The light at the end of the tunnel is the light from the projector. Someone a few rows back seems to call your name, so you turn your head. You're staring into the source, but what do you see? Motes, beams, shapeless light. The images are now behind you, being thrown over your shoulder. The light's nothing till it hits the screen. And perhaps it's nothing much even then: ghosts, shades, chemical traces, digital enhancements, special effects that aren't so special.
You move through the museum, steady as a Steadicam, through the waxworks and the hall of fame. You preserve memories that may or may not be your own, memories of big names and has-beens, shooting and falling stars, the holy and the wholly corrupt. It all decays: the body, the film stock, the remembrances. In the theater and the VIP room and the pet cemetery, the operations of nature continue: a constant fading, a simplification, the crumbling of structure.
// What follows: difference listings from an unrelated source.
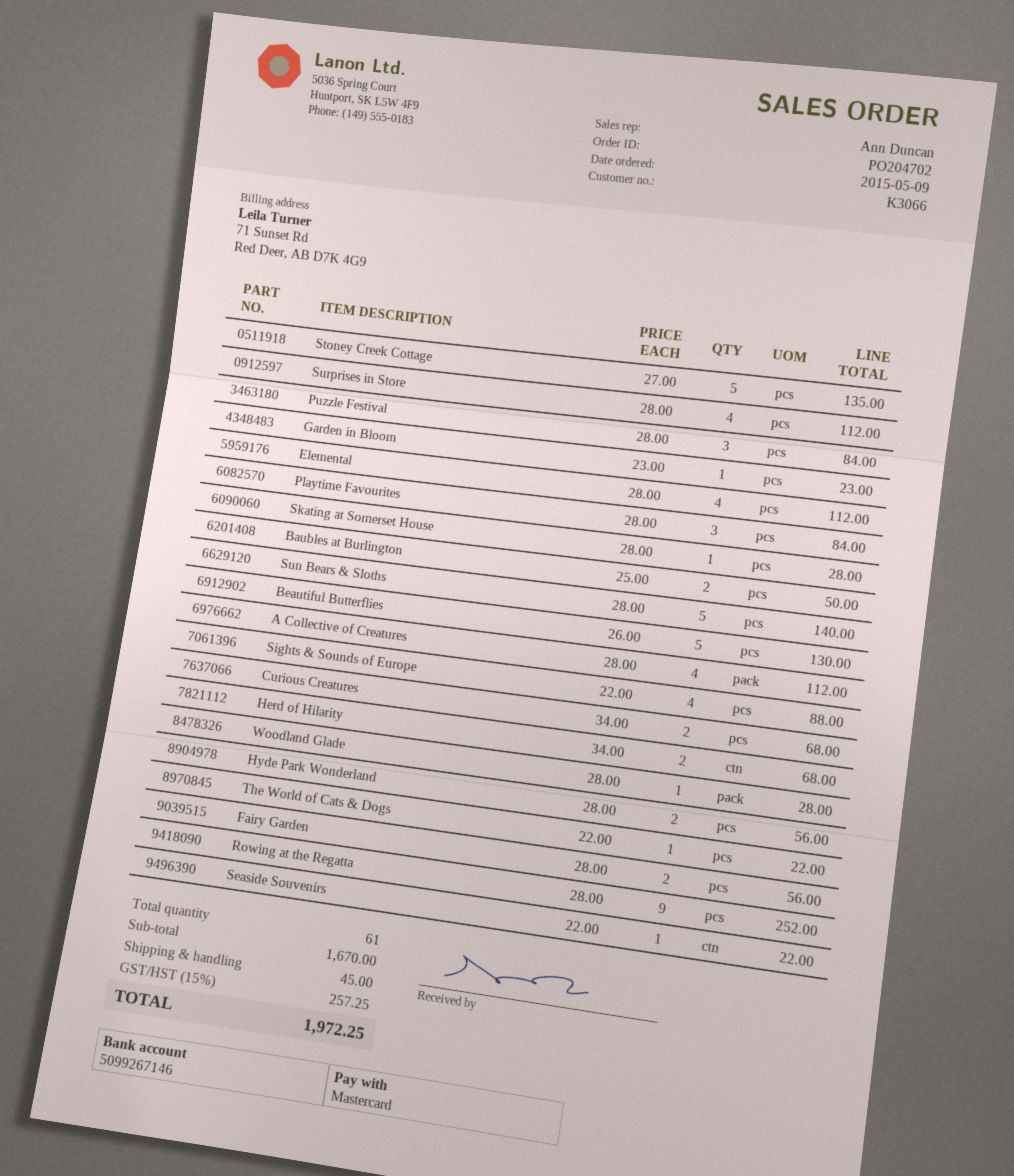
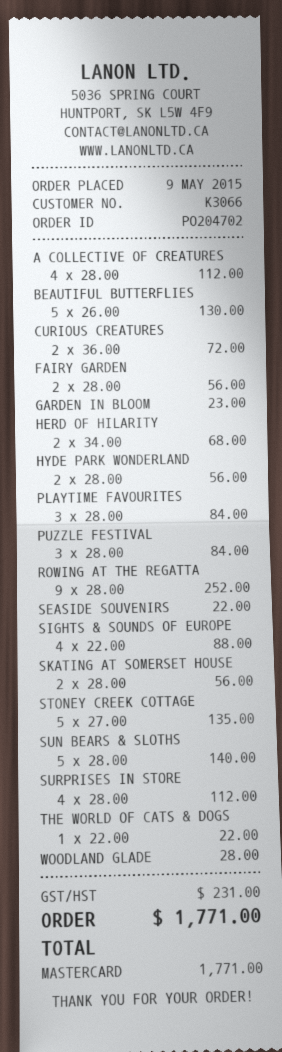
Elemental: 4 x 28.00 = 112.00 -> none
Skating at Somerset House: 1 x 28.00 = 28.00 -> 2 x 28.00 = 56.00
Baubles at Burlington: 2 x 25.00 = 50.00 -> none
Curious Creatures: 2 x 34.00 = 68.00 -> 2 x 36.00 = 72.00
shipping: 45.00 -> none
tax: 257.25 -> 231.00
total: 1972.25 -> 1771.00

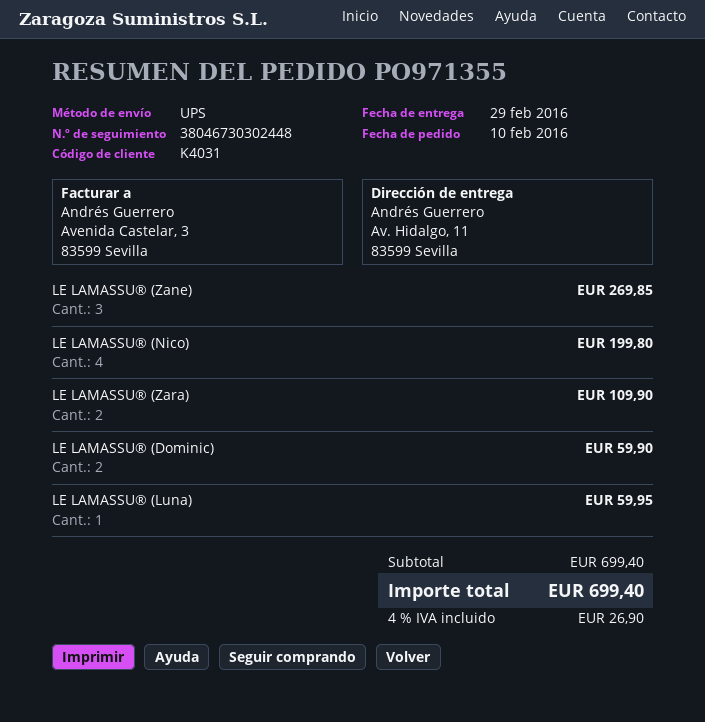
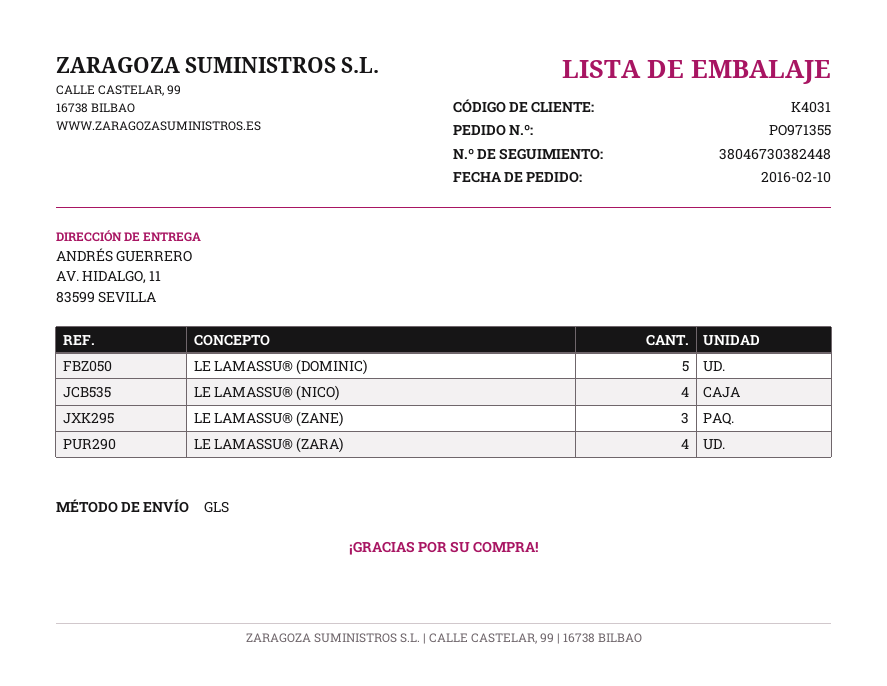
shipping method: UPS -> GLS
tracking number: 38046730302448 -> 38046730382448
LE LAMASSU® (Zara): 2 -> 4
LE LAMASSU® (Dominic): 2 -> 5
LE LAMASSU® (Luna): 1 -> none

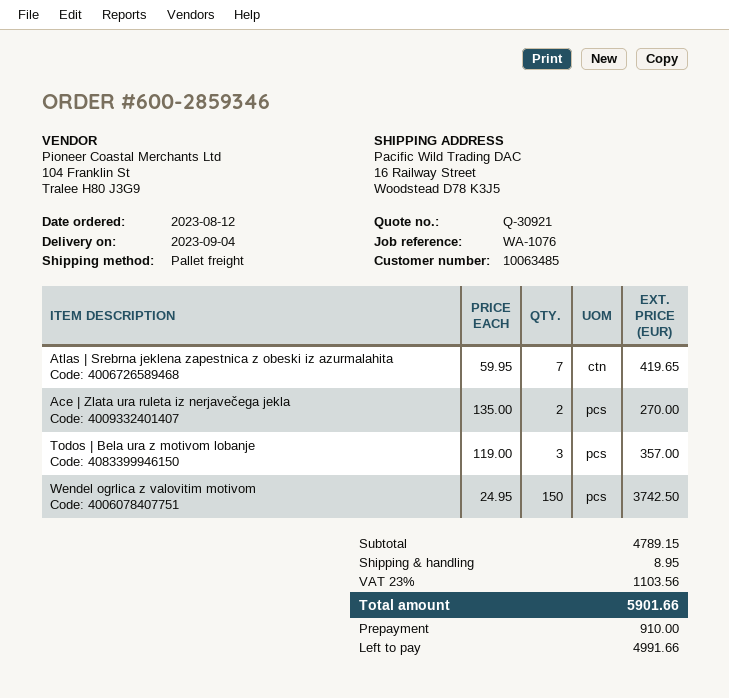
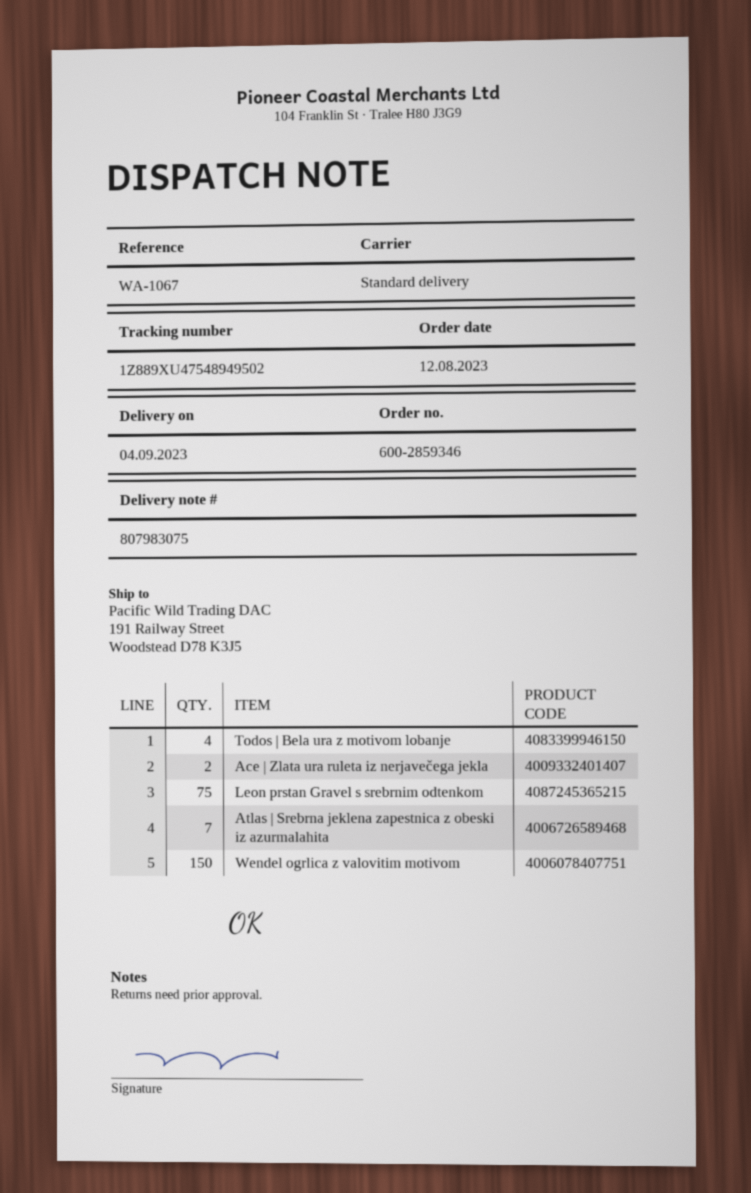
reference: WA-1076 -> WA-1067
shipping method: pallet freight -> standard
ship to: 16 Railway Street, Woodstead D78 K3J5 -> 191 Railway Street, Woodstead D78 K3J5
Todos | Bela ura z motivom lobanje: 3 -> 4
Leon prstan Gravel s srebrnim odtenkom: none -> 75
In the cinema of your imagination you run the only movies you own. You are the lone viewer here, the only customer and one who's not easy to please. You watch the pterodactyls and the winged dragons, the mutant slime, the things from the lab, the girls in the fur bikinis. You watch the cartoons and the newsreels, the shorts and documentaries and stag films. It all passes before your eyes like a life, yours, and it all looks so old hat, so last season. Was this really the blockbuster you awaited so eagerly? Was this the hot ticket you'd have killed for?
The house lights are always dimmed, the aperture is always contracted. There's always a twist in the final reel. You settle down, kick back. You close your eyes and wait for the next movie to start.